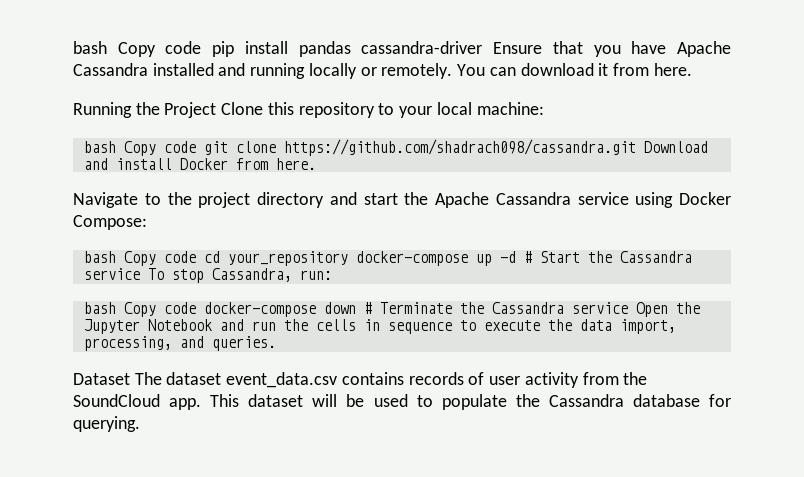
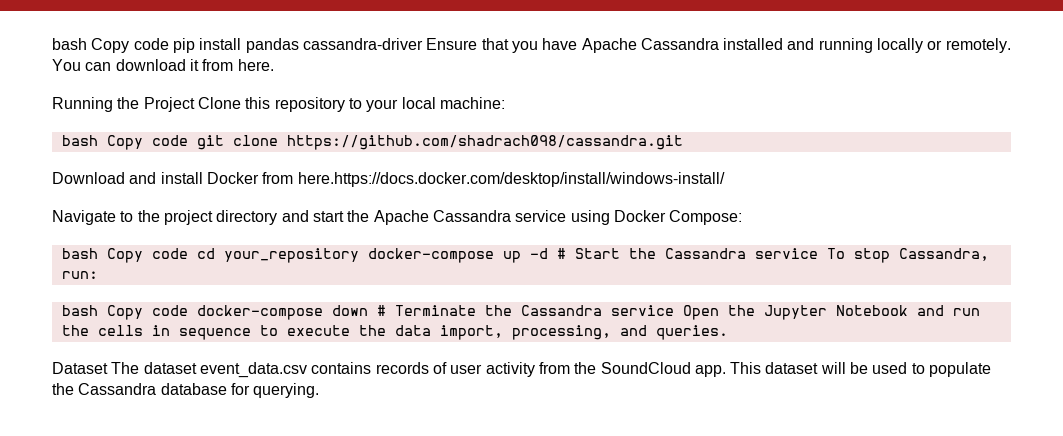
- bash Copy code git clone https://github.com/shadrach098/cassandra.git Download and install Docker from here.
+ bash Copy code git clone https://github.com/shadrach098/cassandra.git
+ Download and install Docker from here.https://docs.docker.com/desktop/install/windows-install/

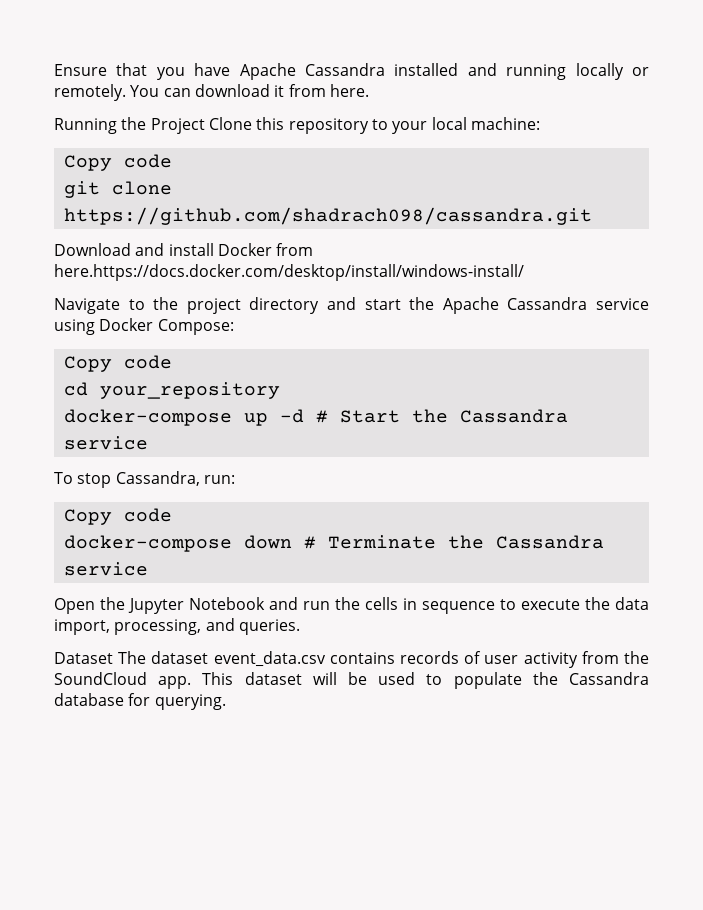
- bash Copy code pip install pandas cassandra-driver Ensure that you have Apache Cassandra installed and running locally or remotely.
+ Ensure that you have Apache Cassandra installed and running locally or remotely.
  Running the Project Clone this repository to your local machine:
- bash Copy code git clone https://github.com/shadrach098/cassandra.git
+ Copy code
+ git clone https://github.com/shadrach098/cassandra.git
  Navigate to the project directory and start the Apache Cassandra service using Docker Compose:
- bash Copy code cd your_repository docker-compose up -d # Start the Cassandra service To stop Cassandra, run:
- bash Copy code docker-compose down # Terminate the Cassandra service Open the Jupyter Notebook and run the cells in sequence to execute the data import, processing, and queries.
+ Copy code
+ cd your_repository
+ docker-compose up -d # Start the Cassandra service
+ To stop Cassandra, run:
+ Copy code
+ docker-compose down # Terminate the Cassandra service
+ Open the Jupyter Notebook and run the cells in sequence to execute the data import, processing, and queries.

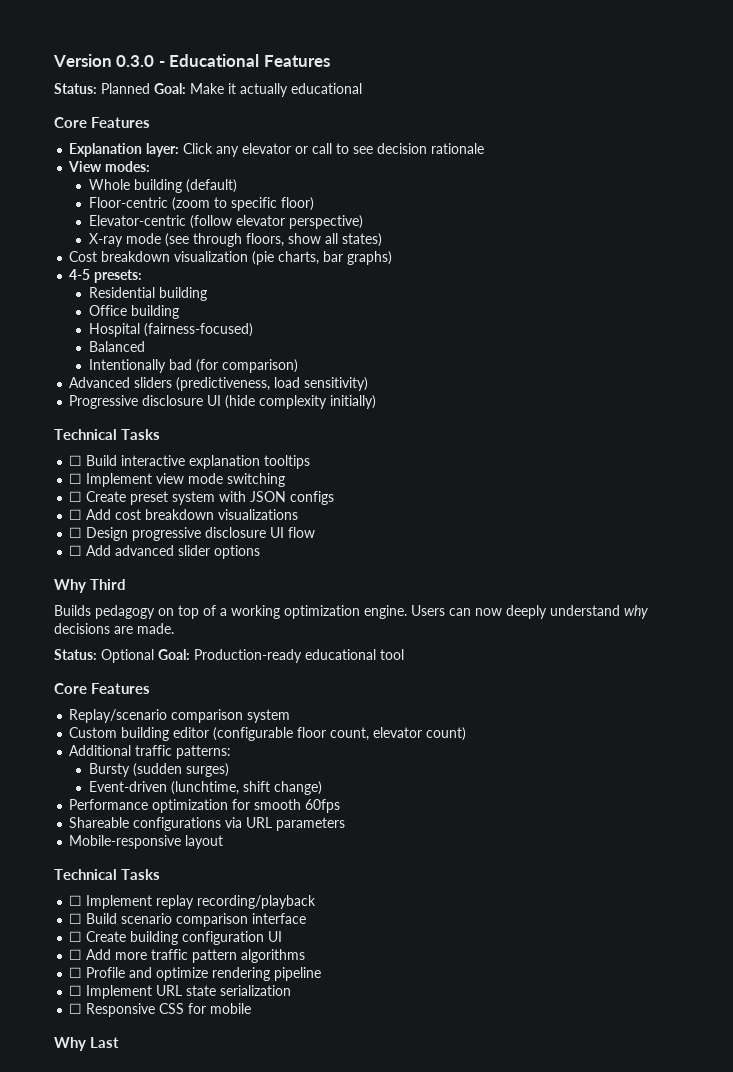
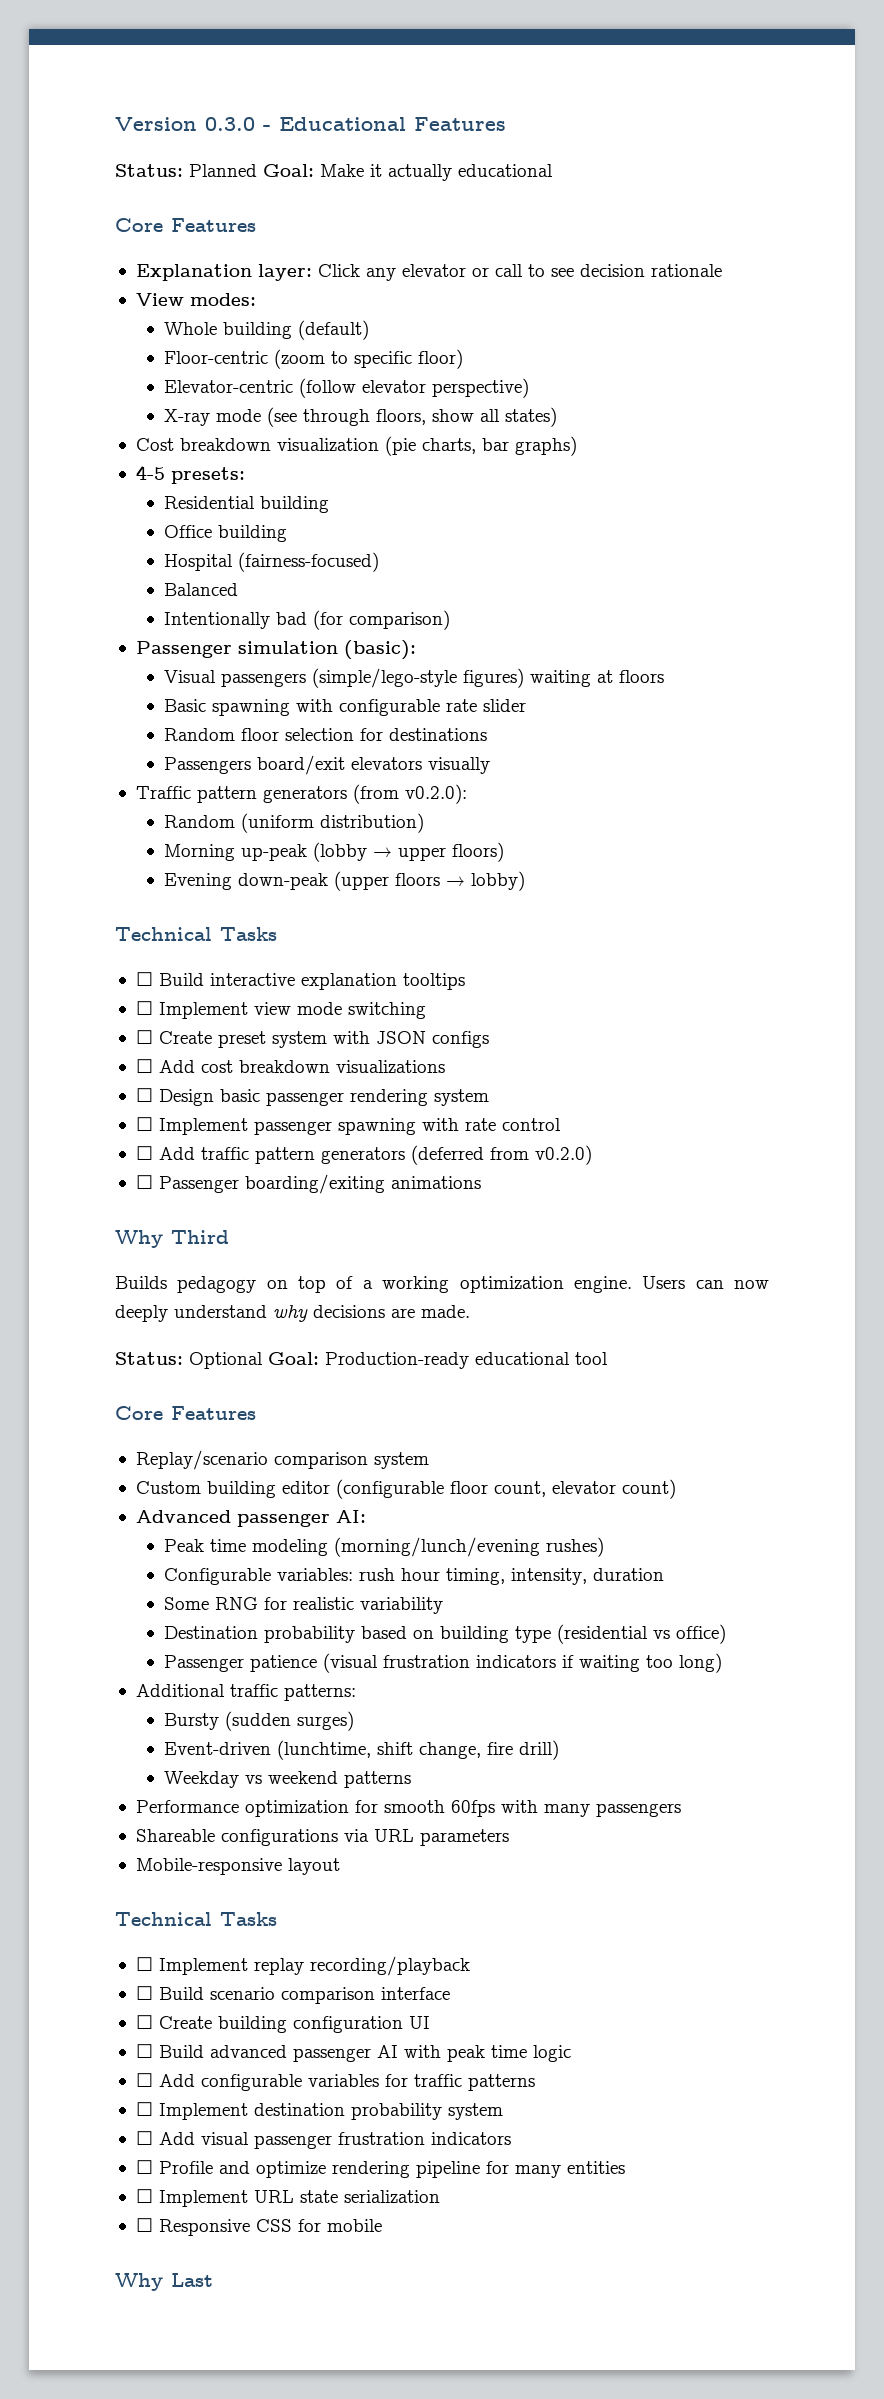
- Advanced sliders (predictiveness, load sensitivity)
- Progressive disclosure UI (hide complexity initially)
+ Passenger simulation (basic):
+ Visual passengers (simple/lego-style figures) waiting at floors
+ Basic spawning with configurable rate slider
+ Random floor selection for destinations
+ Passengers board/exit elevators visually
+ Traffic pattern generators (from v0.2.0):
+ Random (uniform distribution)
+ Morning up-peak (lobby → upper floors)
+ Evening down-peak (upper floors → lobby)
- ☐ Design progressive disclosure UI flow
- ☐ Add advanced slider options
+ ☐ Design basic passenger rendering system
+ ☐ Implement passenger spawning with rate control
+ ☐ Add traffic pattern generators (deferred from v0.2.0)
+ ☐ Passenger boarding/exiting animations
+ Advanced passenger AI:
+ Peak time modeling (morning/lunch/evening rushes)
+ Configurable variables: rush hour timing, intensity, duration
+ Some RNG for realistic variability
+ Destination probability based on building type (residential vs office)
+ Passenger patience (visual frustration indicators if waiting too long)
- Event-driven (lunchtime, shift change)
+ Event-driven (lunchtime, shift change, fire drill)
+ Weekday vs weekend patterns
- Performance optimization for smooth 60fps
+ Performance optimization for smooth 60fps with many passengers
- ☐ Add more traffic pattern algorithms
+ ☐ Build advanced passenger AI with peak time logic
+ ☐ Add configurable variables for traffic patterns
+ ☐ Implement destination probability system
+ ☐ Add visual passenger frustration indicators
- ☐ Profile and optimize rendering pipeline
+ ☐ Profile and optimize rendering pipeline for many entities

= = =

• **About this task**
Output every record above verbatim, excluding images.

• **Exercise output**
- bash Copy code git clone https://github.com/shadrach098/cassandra.git Download and install Docker from here.
+ bash Copy code git clone https://github.com/shadrach098/cassandra.git
+ Download and install Docker from here.https://docs.docker.com/desktop/install/windows-install/

- bash Copy code pip install pandas cassandra-driver Ensure that you have Apache Cassandra installed and running locally or remotely.
+ Ensure that you have Apache Cassandra installed and running locally or remotely.
  Running the Project Clone this repository to your local machine:
- bash Copy code git clone https://github.com/shadrach098/cassandra.git
+ Copy code
+ git clone https://github.com/shadrach098/cassandra.git
  Navigate to the project directory and start the Apache Cassandra service using Docker Compose:
- bash Copy code cd your_repository docker-compose up -d # Start the Cassandra service To stop Cassandra, run:
- bash Copy code docker-compose down # Terminate the Cassandra service Open the Jupyter Notebook and run the cells in sequence to execute the data import, processing, and queries.
+ Copy code
+ cd your_repository
+ docker-compose up -d # Start the Cassandra service
+ To stop Cassandra, run:
+ Copy code
+ docker-compose down # Terminate the Cassandra service
+ Open the Jupyter Notebook and run the cells in sequence to execute the data import, processing, and queries.

- Advanced sliders (predictiveness, load sensitivity)
- Progressive disclosure UI (hide complexity initially)
+ Passenger simulation (basic):
+ Visual passengers (simple/lego-style figures) waiting at floors
+ Basic spawning with configurable rate slider
+ Random floor selection for destinations
+ Passengers board/exit elevators visually
+ Traffic pattern generators (from v0.2.0):
+ Random (uniform distribution)
+ Morning up-peak (lobby → upper floors)
+ Evening down-peak (upper floors → lobby)
- ☐ Design progressive disclosure UI flow
- ☐ Add advanced slider options
+ ☐ Design basic passenger rendering system
+ ☐ Implement passenger spawning with rate control
+ ☐ Add traffic pattern generators (deferred from v0.2.0)
+ ☐ Passenger boarding/exiting animations
+ Advanced passenger AI:
+ Peak time modeling (morning/lunch/evening rushes)
+ Configurable variables: rush hour timing, intensity, duration
+ Some RNG for realistic variability
+ Destination probability based on building type (residential vs office)
+ Passenger patience (visual frustration indicators if waiting too long)
- Event-driven (lunchtime, shift change)
+ Event-driven (lunchtime, shift change, fire drill)
+ Weekday vs weekend patterns
- Performance optimization for smooth 60fps
+ Performance optimization for smooth 60fps with many passengers
- ☐ Add more traffic pattern algorithms
+ ☐ Build advanced passenger AI with peak time logic
+ ☐ Add configurable variables for traffic patterns
+ ☐ Implement destination probability system
+ ☐ Add visual passenger frustration indicators
- ☐ Profile and optimize rendering pipeline
+ ☐ Profile and optimize rendering pipeline for many entities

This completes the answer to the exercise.